Karhutla terjadi di lahan-lahan kosong yang dipenuhi semak belukar dan kering, sehingga mudah terbakar. Sementara kebakaran hutan yang terjadi di Riau melanda kawasan suaka margasatwa Giam Siak Kecil Kecamatan Pinggir, Kabupaten Bengkalis. Menurut Kepala Balai Besar Konservasi sumber daya alam Riau, kebakaran dipicu aksi pembukaan lahan dengan cara membakar untuk perkebunan kelapa sawit. Diperkirakan 10 hektare habitat gajah Sumatera ini musnah terbakar sejak pertengahan Juni lalu (kompas.com).

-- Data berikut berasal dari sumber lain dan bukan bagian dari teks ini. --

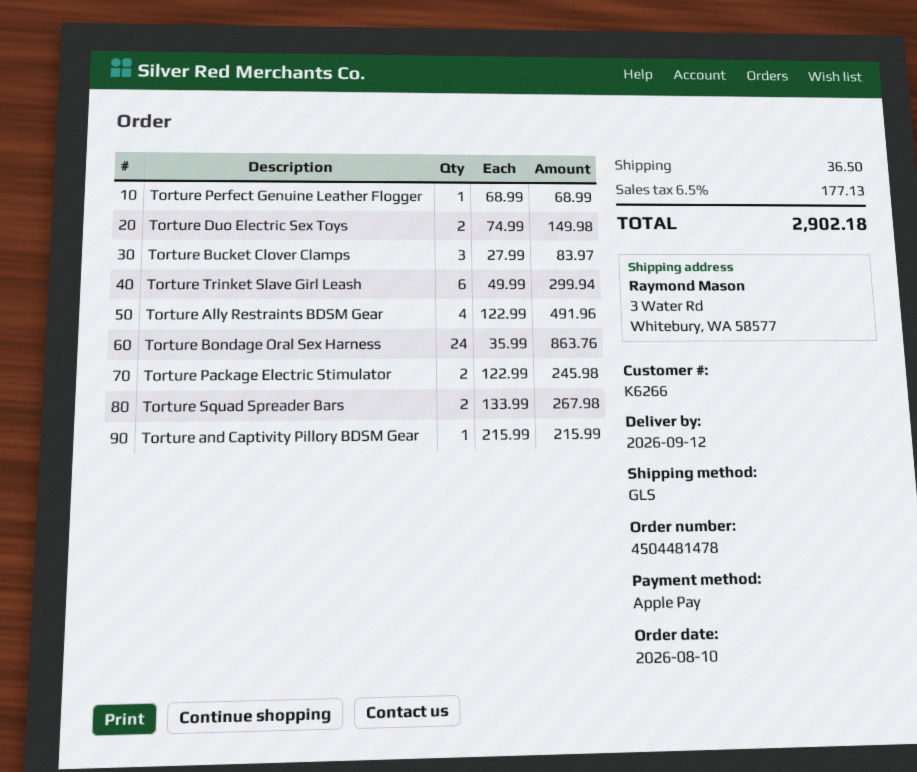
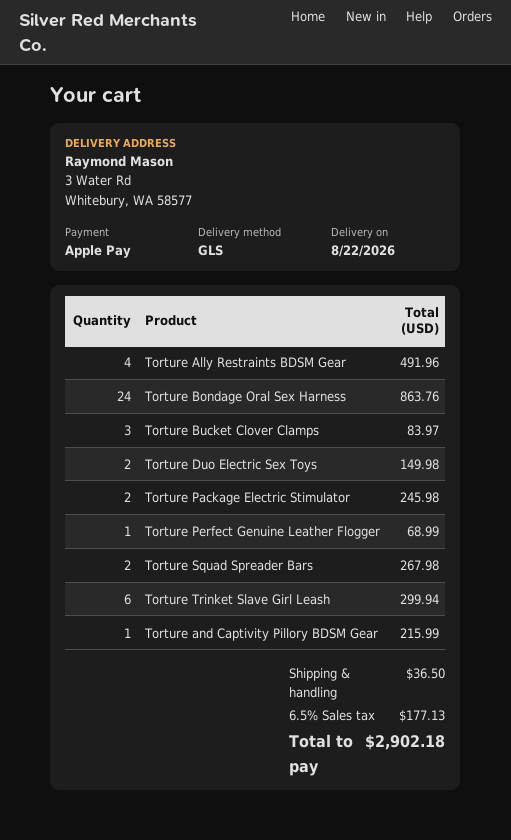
delivery date: 2026-09-12 -> 2026-08-22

Sebagaimana yang diketahui, kebakaran hutan yang terjadi ini bukan pertama kali. Hampir setiap tahun kebakaran hutan melanda negeri ini. Penyebabnya pun bermacam-macam, mulai dari faktor alam, hingga faktor manusia yang sengaja membakar hutan untuk pembukaan lahan. Kebakaran hutan sangatlah membahayakan jiwa manusia, sebab asap yang dihasilkan bisa menimbulkan polusi udara. Dampak lainnya adalah ancaman pemukiman warga. Selain itu, asap dari karhutla juga berpotensi membahayakan jalur penerbangan yang berisiko terhadap keselamatan penumpang.
Permasalahan kebakaran hutan sejatinya tidak lepas dari buruknya penaganan lahan hutan oleh pemerintah, baik pusat maupun daerah. Pasalnya, selama ini pembukaan lahan hutan melalui pembakaran memang diperbolehkan jika memenuhi syarat yang ditetapkan undang-undang. Di sisi lain, negara juga gagal memberikan sanksi yang tegas pada para pelaku pembakaran hutan secara liar. Kebakaran hutan diperparah dengan rendahnya kesadaran masyarakat terhadap persoalan ini akibat gagalnya edukasi di tengah-tengah masyarakat.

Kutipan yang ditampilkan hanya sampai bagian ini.